__Directions__. Where the word "个人非常的喜欢web前端开发和小程序开发" shows up in the entries below, please copy the whole line.

__Dataset excerpts__.
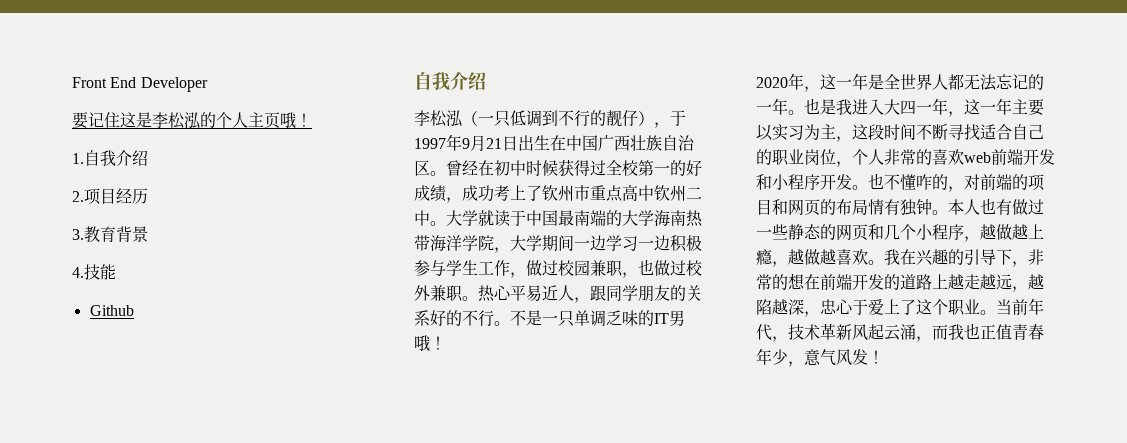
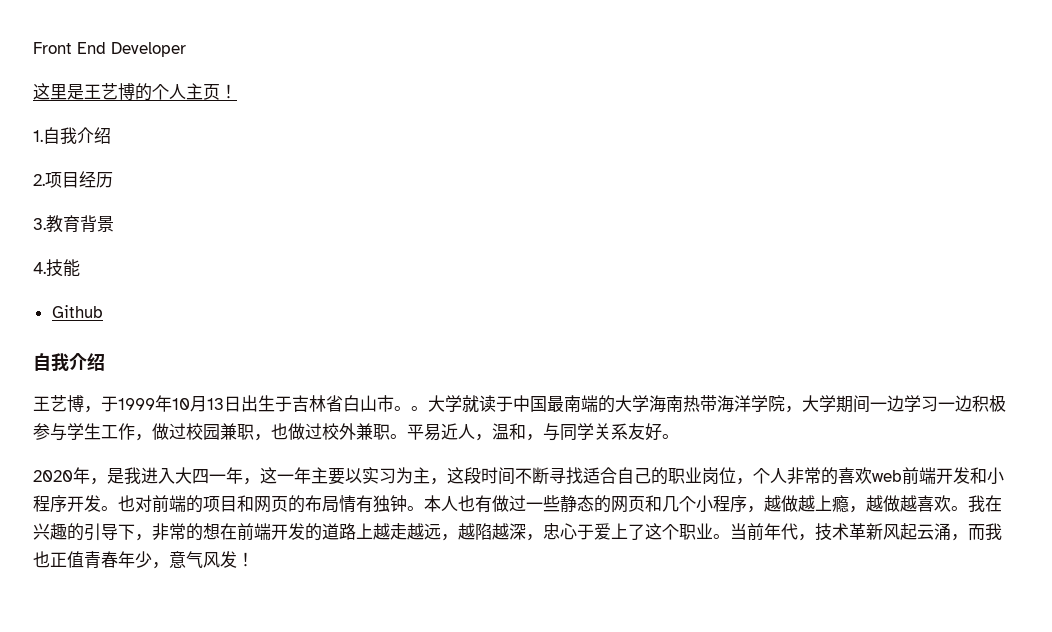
- 要记住这是李松泓的个人主页哦！
+ 这里是王艺博的个人主页！
- 李松泓（一只低调到不行的靓仔），于1997年9月21日出生在中国广西壮族自治区。曾经在初中时候获得过全校第一的好成绩，成功考上了钦州市重点高中钦州二中。
+ 王艺博，于1999年10月13日出生于吉林省白山市。。
- 热心平易近人，跟同学朋友的关系好的不行。不是一只单调乏味的IT男哦！
- 2020年，这一年是全世界人都无法忘记的一年。也是我进入大四一年，这一年主要以实习为主，这段时间不断寻找适合自己的职业岗位，个人非常的喜欢web前端开发和小程序开发。
+ 平易近人，温和，与同学关系友好。
+ 2020年，是我进入大四一年，这一年主要以实习为主，这段时间不断寻找适合自己的职业岗位，个人非常的喜欢web前端开发和小程序开发。
- 也不懂咋的，对前端的项目和网页的布局情有独钟。
+ 也对前端的项目和网页的布局情有独钟。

__Expected output__.
- 2020年，这一年是全世界人都无法忘记的一年。也是我进入大四一年，这一年主要以实习为主，这段时间不断寻找适合自己的职业岗位，个人非常的喜欢web前端开发和小程序开发。
+ 2020年，是我进入大四一年，这一年主要以实习为主，这段时间不断寻找适合自己的职业岗位，个人非常的喜欢web前端开发和小程序开发。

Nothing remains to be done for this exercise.